-- EXERCISE DETAILS --
Produce as output only the lines below starting at the line with "[124,1236,168,1253] First ->" and continuing through the line with "(609, 263) none", each one exactly as written.

Data excerpts
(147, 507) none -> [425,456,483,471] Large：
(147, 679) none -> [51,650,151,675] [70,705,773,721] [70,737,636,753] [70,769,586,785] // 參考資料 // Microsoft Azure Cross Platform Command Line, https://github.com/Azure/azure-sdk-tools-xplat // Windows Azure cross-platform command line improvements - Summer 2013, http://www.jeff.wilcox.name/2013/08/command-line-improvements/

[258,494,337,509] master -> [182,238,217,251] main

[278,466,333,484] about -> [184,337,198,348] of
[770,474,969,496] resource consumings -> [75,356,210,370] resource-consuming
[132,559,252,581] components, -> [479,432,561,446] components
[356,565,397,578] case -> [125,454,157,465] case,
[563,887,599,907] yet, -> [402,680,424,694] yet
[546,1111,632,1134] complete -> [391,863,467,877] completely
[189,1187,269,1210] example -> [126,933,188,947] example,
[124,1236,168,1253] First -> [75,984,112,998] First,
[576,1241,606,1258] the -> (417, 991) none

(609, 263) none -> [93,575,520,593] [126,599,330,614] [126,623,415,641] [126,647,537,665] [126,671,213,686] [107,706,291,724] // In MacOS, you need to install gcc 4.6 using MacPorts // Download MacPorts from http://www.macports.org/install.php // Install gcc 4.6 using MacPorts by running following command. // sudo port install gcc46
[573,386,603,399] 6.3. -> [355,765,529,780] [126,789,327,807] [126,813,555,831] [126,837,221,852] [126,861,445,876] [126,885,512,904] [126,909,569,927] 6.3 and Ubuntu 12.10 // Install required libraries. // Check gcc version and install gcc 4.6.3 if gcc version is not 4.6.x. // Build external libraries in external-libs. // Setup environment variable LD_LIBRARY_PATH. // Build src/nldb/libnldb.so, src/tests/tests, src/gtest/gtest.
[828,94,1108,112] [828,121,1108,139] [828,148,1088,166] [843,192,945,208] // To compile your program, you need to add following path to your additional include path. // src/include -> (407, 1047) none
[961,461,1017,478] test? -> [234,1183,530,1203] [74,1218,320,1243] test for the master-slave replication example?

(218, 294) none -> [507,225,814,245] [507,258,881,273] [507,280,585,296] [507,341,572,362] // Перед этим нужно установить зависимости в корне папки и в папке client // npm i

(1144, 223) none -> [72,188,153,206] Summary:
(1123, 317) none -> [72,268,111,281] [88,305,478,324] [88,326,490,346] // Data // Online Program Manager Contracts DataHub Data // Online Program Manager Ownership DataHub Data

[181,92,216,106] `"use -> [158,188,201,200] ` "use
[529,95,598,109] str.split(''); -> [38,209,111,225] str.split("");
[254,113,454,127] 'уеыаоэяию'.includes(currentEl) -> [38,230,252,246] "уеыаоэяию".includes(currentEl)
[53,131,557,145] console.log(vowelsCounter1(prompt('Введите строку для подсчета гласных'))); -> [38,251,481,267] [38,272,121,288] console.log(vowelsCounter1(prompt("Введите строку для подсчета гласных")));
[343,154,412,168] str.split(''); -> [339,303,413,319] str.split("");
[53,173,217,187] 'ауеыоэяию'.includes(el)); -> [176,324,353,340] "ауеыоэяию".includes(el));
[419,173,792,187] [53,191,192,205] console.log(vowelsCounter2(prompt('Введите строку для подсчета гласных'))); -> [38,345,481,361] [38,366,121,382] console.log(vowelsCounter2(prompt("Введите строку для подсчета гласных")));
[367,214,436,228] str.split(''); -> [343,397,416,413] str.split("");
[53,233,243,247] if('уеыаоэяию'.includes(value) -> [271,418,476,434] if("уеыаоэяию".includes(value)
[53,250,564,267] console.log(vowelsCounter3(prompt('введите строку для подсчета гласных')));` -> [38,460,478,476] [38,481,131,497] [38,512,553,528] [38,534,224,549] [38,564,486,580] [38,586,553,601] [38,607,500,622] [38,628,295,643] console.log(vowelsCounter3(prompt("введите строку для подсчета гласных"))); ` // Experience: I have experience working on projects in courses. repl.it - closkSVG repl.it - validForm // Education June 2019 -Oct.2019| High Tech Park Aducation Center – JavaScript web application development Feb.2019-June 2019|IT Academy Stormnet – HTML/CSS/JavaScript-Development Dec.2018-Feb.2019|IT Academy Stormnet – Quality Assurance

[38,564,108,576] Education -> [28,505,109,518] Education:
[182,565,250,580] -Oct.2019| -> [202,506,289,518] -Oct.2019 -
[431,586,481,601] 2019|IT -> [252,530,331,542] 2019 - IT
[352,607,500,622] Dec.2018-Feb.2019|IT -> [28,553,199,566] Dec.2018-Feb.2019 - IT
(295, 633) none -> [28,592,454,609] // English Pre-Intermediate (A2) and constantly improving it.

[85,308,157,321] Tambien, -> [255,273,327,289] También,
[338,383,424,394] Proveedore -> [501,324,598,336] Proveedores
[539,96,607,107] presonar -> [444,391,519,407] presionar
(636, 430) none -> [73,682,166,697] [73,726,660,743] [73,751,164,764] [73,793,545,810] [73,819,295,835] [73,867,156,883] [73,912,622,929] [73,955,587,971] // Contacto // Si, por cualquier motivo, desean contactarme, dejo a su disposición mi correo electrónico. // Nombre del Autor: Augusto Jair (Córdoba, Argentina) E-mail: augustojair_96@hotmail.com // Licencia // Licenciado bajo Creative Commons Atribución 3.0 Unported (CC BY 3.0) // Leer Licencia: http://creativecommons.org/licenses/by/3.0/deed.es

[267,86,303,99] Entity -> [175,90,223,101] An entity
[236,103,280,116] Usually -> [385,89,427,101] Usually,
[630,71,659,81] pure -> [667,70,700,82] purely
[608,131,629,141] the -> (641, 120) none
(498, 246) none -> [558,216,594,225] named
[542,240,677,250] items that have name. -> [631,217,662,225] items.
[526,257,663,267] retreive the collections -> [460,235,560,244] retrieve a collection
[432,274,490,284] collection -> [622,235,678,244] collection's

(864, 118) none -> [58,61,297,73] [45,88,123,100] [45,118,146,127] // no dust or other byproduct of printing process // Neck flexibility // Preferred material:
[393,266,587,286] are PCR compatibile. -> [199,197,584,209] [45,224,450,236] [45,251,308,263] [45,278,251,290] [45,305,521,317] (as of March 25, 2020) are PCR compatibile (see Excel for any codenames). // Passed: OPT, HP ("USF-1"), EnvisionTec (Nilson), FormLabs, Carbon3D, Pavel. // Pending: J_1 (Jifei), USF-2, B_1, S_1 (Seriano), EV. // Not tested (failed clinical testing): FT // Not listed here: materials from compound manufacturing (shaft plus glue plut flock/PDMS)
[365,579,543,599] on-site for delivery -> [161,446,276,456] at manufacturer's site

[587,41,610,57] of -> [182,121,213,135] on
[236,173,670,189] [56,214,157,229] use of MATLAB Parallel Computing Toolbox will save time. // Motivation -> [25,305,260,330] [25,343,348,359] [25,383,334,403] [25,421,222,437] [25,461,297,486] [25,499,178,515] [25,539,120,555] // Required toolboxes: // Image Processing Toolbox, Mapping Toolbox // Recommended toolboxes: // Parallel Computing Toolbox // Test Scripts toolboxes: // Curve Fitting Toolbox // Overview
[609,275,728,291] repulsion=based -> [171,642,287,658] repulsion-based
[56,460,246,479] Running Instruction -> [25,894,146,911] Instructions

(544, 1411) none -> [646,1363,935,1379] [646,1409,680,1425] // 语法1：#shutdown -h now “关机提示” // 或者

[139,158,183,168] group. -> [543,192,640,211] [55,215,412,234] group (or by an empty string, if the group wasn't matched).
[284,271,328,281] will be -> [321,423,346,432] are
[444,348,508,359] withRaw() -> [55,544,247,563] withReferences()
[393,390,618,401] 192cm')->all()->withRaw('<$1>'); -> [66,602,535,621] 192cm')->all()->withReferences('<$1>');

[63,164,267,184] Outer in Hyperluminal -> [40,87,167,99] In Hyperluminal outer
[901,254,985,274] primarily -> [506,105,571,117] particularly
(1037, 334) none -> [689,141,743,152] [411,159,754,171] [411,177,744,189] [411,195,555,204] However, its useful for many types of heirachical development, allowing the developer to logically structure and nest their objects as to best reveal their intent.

-- YOUR RESPONSE --
[124,1236,168,1253] First -> [75,984,112,998] First,
[576,1241,606,1258] the -> (417, 991) none

(609, 263) none -> [93,575,520,593] [126,599,330,614] [126,623,415,641] [126,647,537,665] [126,671,213,686] [107,706,291,724] // In MacOS, you need to install gcc 4.6 using MacPorts // Download MacPorts from http://www.macports.org/install.php // Install gcc 4.6 using MacPorts by running following command. // sudo port install gcc46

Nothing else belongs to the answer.